Cell sorting and flow cytometry after vital staining with BioTracker ATP-red 1

Human breast cancer cell lines were first grown either as a 2D monolayer or as 3D-mammospheres. Then, they were stained with 10 µM of BioTracker ATP-Red 1 for at least 30 min. The cells were washed twice with Dulbecco’s phosphate-buffered saline (DPBS; Gibco, Life Technologies), collected and dissociated into a single-cell suspension, using a 25-g needle syringe and a 40 µm cell strainer (Fisher Scientific, Inc.), prior to analysis or sorting by flow-cytometry with the SONY SH800 Cell Sorter [19]. Briefly, ATP-high and ATP-low subpopulations of cells were isolated after vital staining with the probe ATP-Red 1. The ATP-high and ATP-low cell subpopulations were selected by gating, within the ATP-Red 1 signal (Excitation: 510 nm; Emission: 570 nm).
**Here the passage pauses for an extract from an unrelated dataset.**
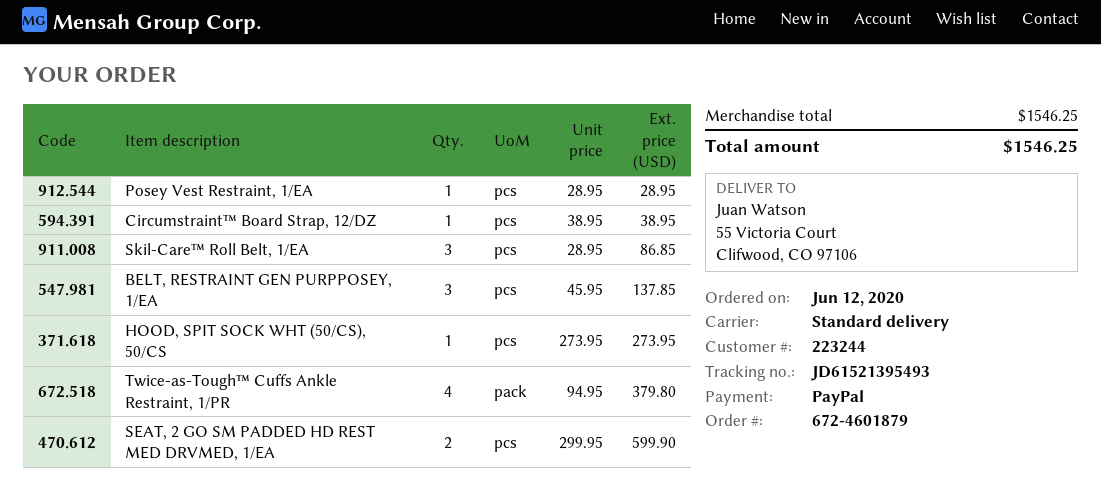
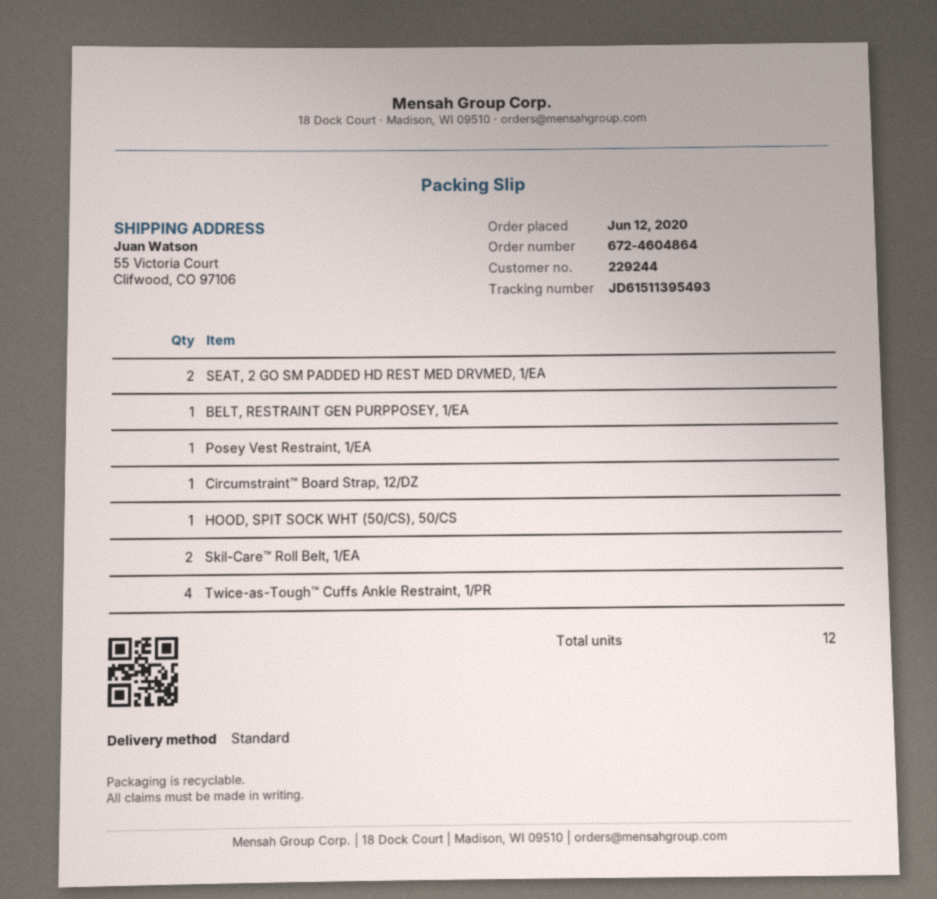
order number: 672-4601879 -> 672-4604864
customer number: 223244 -> 229244
tracking number: JD61521395493 -> JD61511395493
Skil-Care™ Roll Belt, 1/EA: 3 -> 2
BELT, RESTRAINT GEN PURPPOSEY, 1/EA: 3 -> 1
Only cells with the least (bottom 5 or 10%) or the most (top 5 or 10%) signal were collected. Also, a population between the bottom and the top populations was sorted (bulk 5%). The cells outside the gates were discarded during sorting, due to the gate settings. However, such settings are required, to ensure high purity during sorting. Data were analyzed with FlowJo 10.1 software.